“There is no saint without a past, no sinner without a future.”
― St. Augustine
In August 2013, Fr. Antonio Spadaro, S.J., editor in chief of La Civiltà Cattolica, the Italian Jesuit journal, conducted one of the earliest interviews of Pope Francis after he was elected as Pope. The very first question Spadaro asked Pope Francis was,
“Who is Jorge Mario Bergoglio?” (Pope Francis’ real name)
After a few seconds of silence, Pope Francis answered,
“I do not know what might be the most fitting description …. I am a sinner. This is the most accurate definition. It is not a figure of speech, a literary genre. I am a sinner.”
This humble admission of being a sinner is nothing new for Pope Francis. In his general audience at St Peter’s Square on 13 April, 2016, just a month after his election as pope, Pope Francis describes the church as not a
“a community of perfect people, but disciples on a path who follow the Lord because they recognise themselves as sinners and in need of his forgiveness,”
In the same interview with Spadaro, Pope Francis describes what the church needs be today. The church today demands that it need not be a magnificent building secure on itself but a field hospital after a battle.
“The thing the church needs most today is the ability to heal wounds and to warm the hearts of the faithful; it needs nearness, proximity. I see the church as a field hospital after battle. It is useless to ask a seriously injured person if he has high cholesterol and about the level of his blood sugars! You have to heal his wounds. Then we can talk about everything else. Heal the wounds, heal the wounds. … And you have to start from the ground up.

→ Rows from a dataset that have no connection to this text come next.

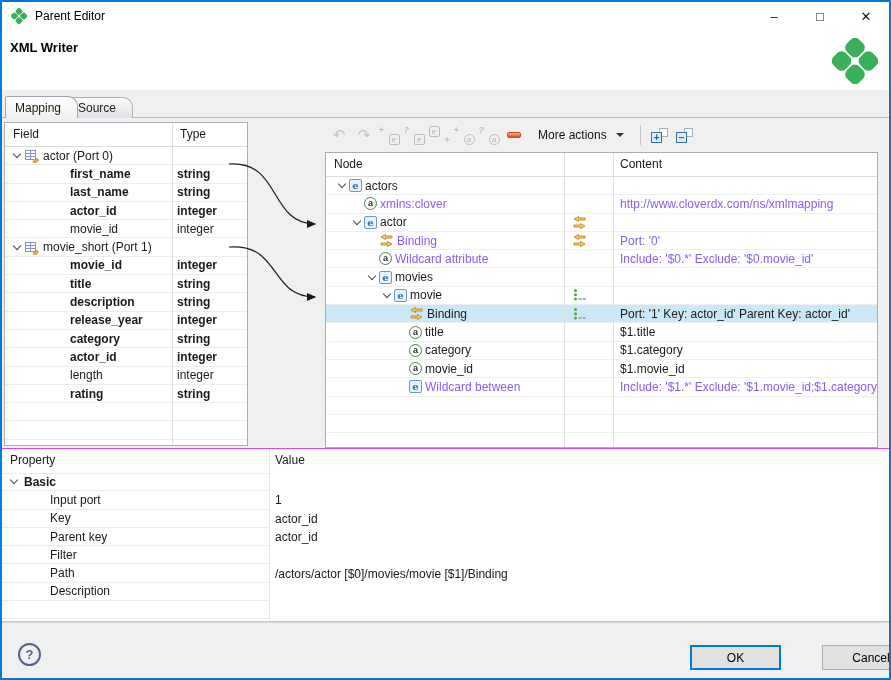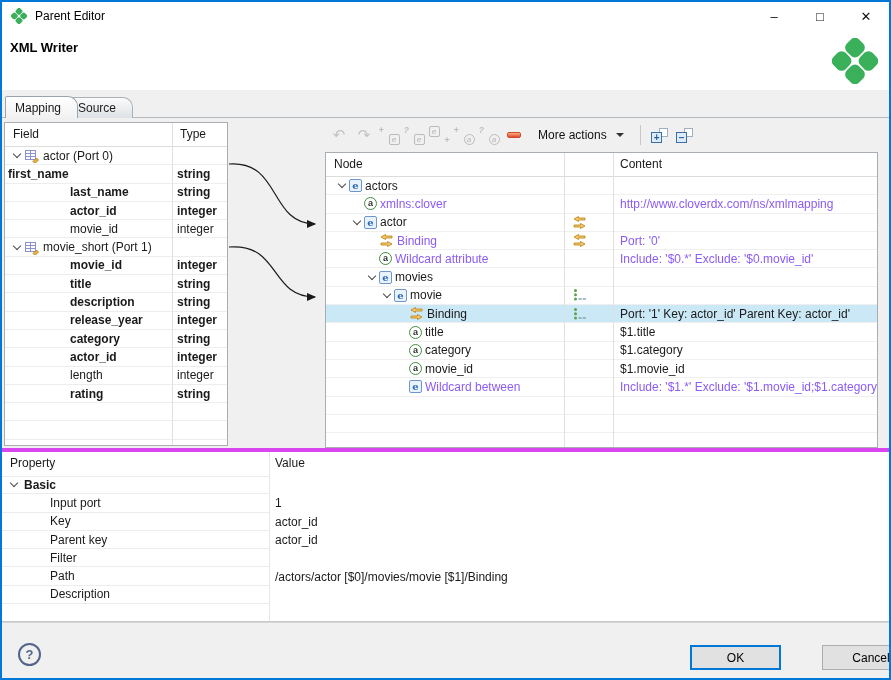"Field" .field-panel { width: 224px -> 244px }
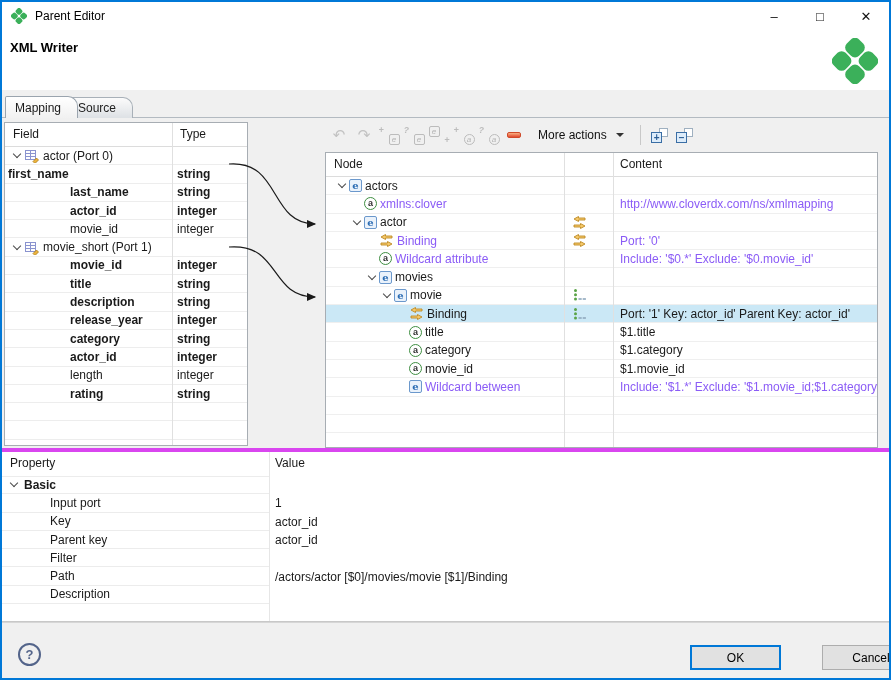"first_name" div.fname { padding-left: none -> 62px }
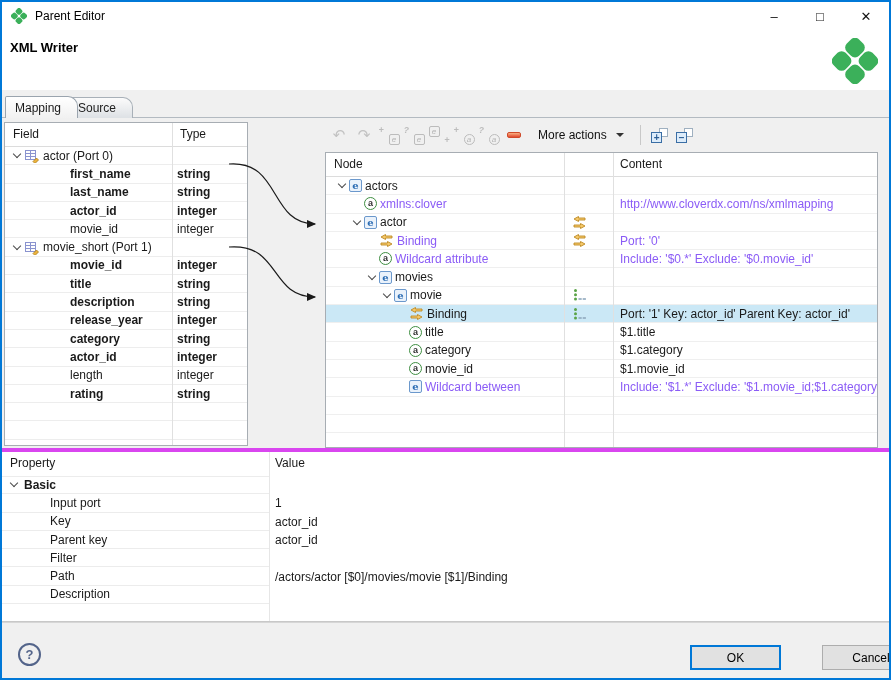"Property" .prop-panel { border-top: 4px solid #d946ef -> 1px solid #d946ef }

In the gospel of today’s 30th Sunday in Ordinary Time, Jesus told a parable about two people who prayed in the temple in Jerusalem, one was a religious person and the other a notorious sinner. In an unexpected twist of fate, the sinner went home from the temple justified rather than the religious person:
“Two people went up to the temple area to pray;
one was a Pharisee and the other was a tax collector.
The Pharisee took up his position and spoke this prayer to himself,
‘O God, I thank you that I am not like the rest of humanity —
greedy, dishonest, adulterous — or even like this tax collector.
I fast twice a week, and I pay tithes on my whole income.’
But the tax collector stood off at a distance
and would not even raise his eyes to heaven
but beat his breast and prayed,
‘O God, be merciful to me a sinner.’
I tell you, the latter went home justified, not the former;
for whoever exalts himself will be humbled,
and the one who humbles himself will be exalted.”
Jesus’ verdict favoring the tax collector must have been outrageous to his hearers. Jesus did not mean, however, that the Pharisee was wrong in his deeds of morality and piety, or that the tax collector was right in being a swindler and extortioner.
The Pharisee was quite right in performing his religious and moral duties. He was not like other people—extortioners, unjust, adulterers. He practiced strict observances of prayer, fasting, almsgiving, and tithing. The tax collector, on the other hand, had nothing to commend him. He was no better than the rest of his kind. There was no question but that he was the “bad guy.”
But being “justified” means being in right relationship with God, faithful to the covenant relationships. Luke says pointedly that Jesus addressed this parable to those “who trusted in themselves” that they were righteous (or justified). In other words, the target of the story is those who foolishly thought their righteousness was based on their own action rather than the grace of God. They placed their faith more in themselves than in God, thereby undermining the foundation of their covenant connections with God and the community.
The greatest enemy of religious belief today are not the atheists or agnostics but self-righteous people from within a certain religion or church. They give religion or church a bad name. They repel others from the church, especially those who are struggling to rectify their relationship with God and others, because they impose their moral compass which they think is above all others.
On the other hand, one cannot justify the statement, “Why go to church if the church are full of hypocrites and self-righteous people, anyway.” The reason we go to church is not because we are perfect but because we want to seek God’s mercy out of our imperfections.
Jesus’ parable today, as every parable, is Jesus’ way of teaching us about divine reversal. God’s ways and values are, more often than not, a reversal of the ways and values of the world. This is true in prayer, God hears not the rich and sufficient in themselves but the poor and the oppressed, as the first reading today from the book of Sirach says:
Though not unduly partial toward the weak,
yet he hears the cry of the oppressed.
The Lord is not deaf to the wail of the orphan,
nor to the widow when she pours out her complaint …
The prayer of the lowly pierces the clouds;
it does not rest till it reaches its goal,
nor will it withdraw till the Most High responds,
judges justly and affirms the right,
and the Lord will not delay.
In prayer, we can discover in our failures and sinfulness, examples of divine reversals, a better plan, a more rewarding venture. What may initially look as a set-back can be an opportunity for course correction. Thus, Jesus parable today, as every parable, is an open-ended story. We’re supposed to end the parable in our own lives and apply what this parable means to us and make the changes that it demand from our lives today.